I’ve been to Colonial Williamsburg before and it was very interesting and educational. This time we got to see a few more things than I did a few years back. We toured the haberdashery and hat and wig shop. Of course in Williamsburg most things are as they were back in the 1700’s, including the locals who are dressed and acting in period style. I asked at the wig shop “why I should be interested in purchasing a wig at all” and was quickly informed that if I “wished to remain some rube and country bumpkin I would not need one. However, if I aspired to being gentlemanly and refined I’d better sit down for a fitting”. OK !!. We toured the tavern/inn and learned what it was like to travel back in the day. I think I prefer our lifestyle.

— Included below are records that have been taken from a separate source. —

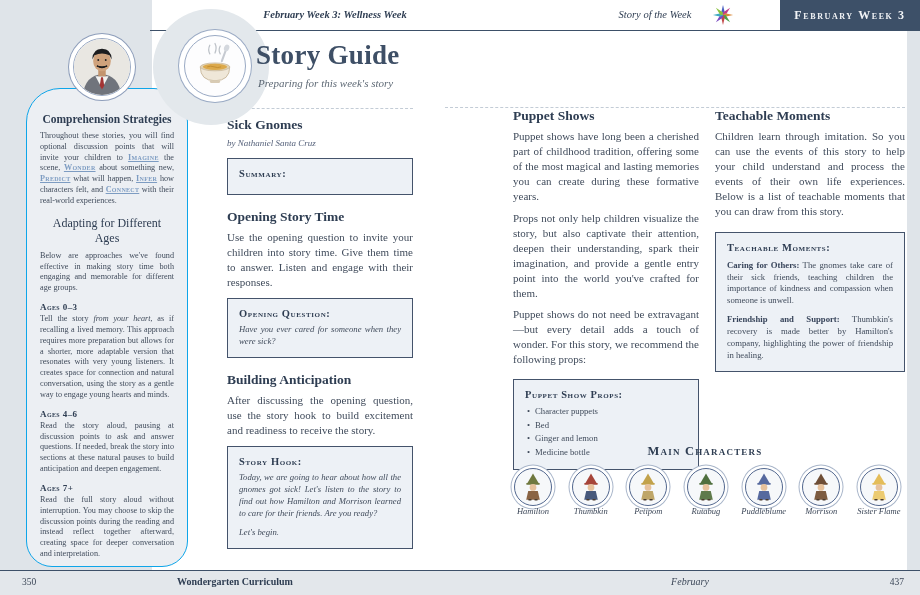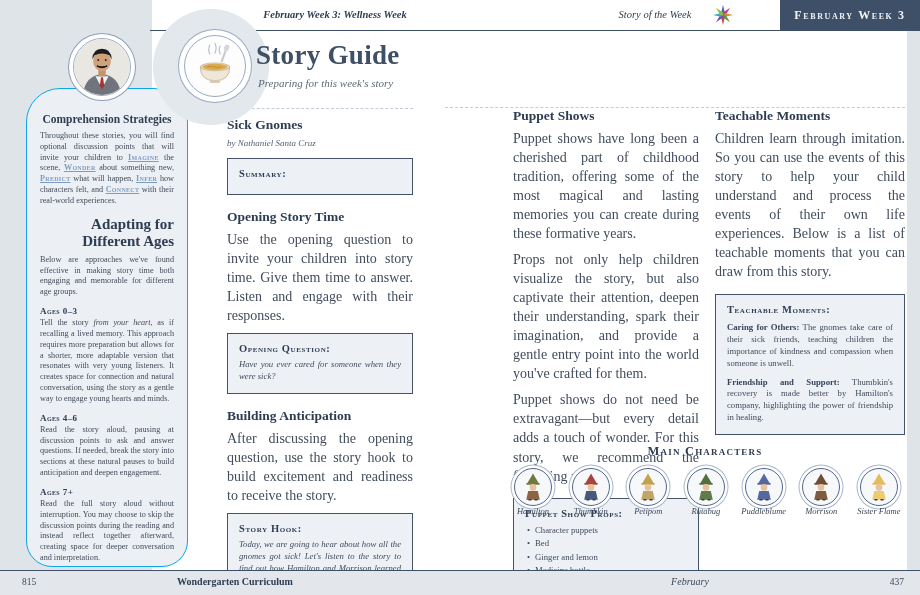--- a/index.html
+++ b/index.html
@@ -30,38 +30,38 @@
                  border:1px solid #9aaac4; }
   .photo-circle { left:73px; top:38px; width:58px; height:58px;
                   box-shadow:0 0 0 4px #fff, 0 0 0 5px #8d9dba; overflow:hidden; }
   .bowl-circle  { left:184px; top:35px; width:62px; height:62px;
                   box-shadow:0 0 0 5px #fff, 0 0 0 6px #9aaac4; }
   
   .sidebar-card { position:absolute; left:26px; top:88px; width:162px; height:479px;
                   background:#eceff3; border:1px solid #0ea5e9; border-radius:34px 34px 26px 26px;
                   padding:24px 13px 10px 13px; overflow:hidden; z-index:3; }
   .sb-title  { text-align:center; font-weight:bold; font-size:11.5px; color:#2e3d52; margin-bottom:6px; }
-  .sb-title2 { text-align:right; font-weight:bold; font-size:15px;  color:#2e3d52; margin:9px 0 5px; }
+  .sb-title2 { text-align:center; font-weight:normal; font-size:12px;  color:#2e3d52; margin:9px 0 5px; }
   .sb-body   { font-size:8.2px; line-height:1.32; text-align:justify; color:#414c5c; }
   .sb-label  { font-variant:small-caps; font-weight:bold; letter-spacing:0.4px; font-size:9px;
                color:#2e3d52; margin:8px 0 2px; }
   .kw     { color:#7d9cc2; font-variant:small-caps; font-weight:bold; letter-spacing:0.3px;text-decoration:underline; }
   
   .sg-title    { position:absolute; left:256px; top:40px; font-size:27px; font-weight:bold;
                  color:#3e4f66; letter-spacing:0.3px; z-index:5; }
   .sg-subtitle { position:absolute; left:258px; top:77px; font-style:italic; font-size:11px;
                  color:#5f6a76; z-index:5; }
   .col { position:absolute; top:108px; }
   .col-l  { left:227px; width:186px; }
   .col-ra { left:513px; width:186px; }
   .col-rb { left:715px; width:190px; }
   .divider { border-top:1px dashed #c3ccd6; margin-bottom:8px; }
   .divider-right { position:absolute; left:445px; top:107px; width:460px; border-top:1px dashed #c3ccd6; }
   .h2 { font-size:13.5px; font-weight:bold; color:#2e3d52; margin-bottom:5px; }
-  .body { font-size:14px; line-height:1.36; text-align:justify; color:#414c5c; }
+  .body { font-size:11px; line-height:1.36; text-align:justify; color:#414c5c; }
   .byline { font-style:italic; font-size:9px; color:#55617a; margin:1px 0 10px; }
   .infobox { border:1px solid #44536b; border-radius:0; background:#edf1f6;
              padding:9px 11px 10px; margin-bottom:14px; }
   .infobox .label { font-variant:small-caps; font-weight:bold; letter-spacing:0.6px;
                     font-size:10.5px; color:#2e3d52; margin-bottom:5px; }
   .infobox .ibody { font-size:8.7px; line-height:1.36; text-align:justify; color:#414c5c; }
   .italic { font-style:italic; }
   .mt14 { margin-top:14px; } .mb8 { margin-bottom:8px; } .mb7 { margin-bottom:7px; }
   .props-list { list-style:none; margin-top:2px; }
   .props-list li { font-size:8.7px; line-height:1.55; color:#414c5c; }
@@ -334,19 +334,19 @@
           <path d="M14 25 L26 25 L28.5 36 L11.5 36 Z" fill="var(--body)"></path>
           <rect x="14" y="35" width="4.4" height="2" rx="1" fill="#4a3b2d"></rect>
           <rect x="21.6" y="35" width="4.4" height="2" rx="1" fill="#4a3b2d"></rect>
         </svg>
       </div>
       <div class="char-name">Sister Flame</div>
     </div>
     </div>
 
   <div class="footer">
-    <span class="ft-pg-l">815</span>
+    <span class="ft-pg-l">350</span>
     <span class="ft-mid-l">Wondergarten Curriculum</span>
     <span class="ft-mid-r">February</span>
     <span class="ft-pg-r">437</span>
   </div>
 
 </div>
 
 </body></html>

I’m not willing to share a bed with a couple of other guys. Only the wealthy were able to afford private accommodations. Gentleman like Peyton Randolph who’s home we toured and who was from one of the aristocratic Colonial families of the day. You may remember that I am a Randolph on my mothers side. Regrettably, or not, I am not from this line. My line was from ‘more sturdy farmer stock’ that settled originally in New Jersey, not Virginia. As a point of interest Peyton Randolph returned to England before any of the move for independence from England began. To use a phrase of the period for English sympathizers, he was very much a Tory. We did a few more shops, talked to a volunteer tending a garden and even had hamburgers and ice cream; very un-colonial like! All in all though it was good. I was a little disappointed that there wasn’t a more color. My first trip here was in the winter months and this time, in the summer, I thought there would be more flowers and color. I guess it’s not something the early colonists had time for? Maybe it was just that they couldn’t eat it they didn’t grow it.

Virginia may be for lovers but Virginia Beach was not for us. It reminded me of the beaches in Southern California except the sun rose and set on the wrong side. Too many people and too many cars. We just took a quick look and left. I think it was about here on our trip up the East Coast that I began to suffer from the crowds and the pace. It happens to me every time. But continue we did!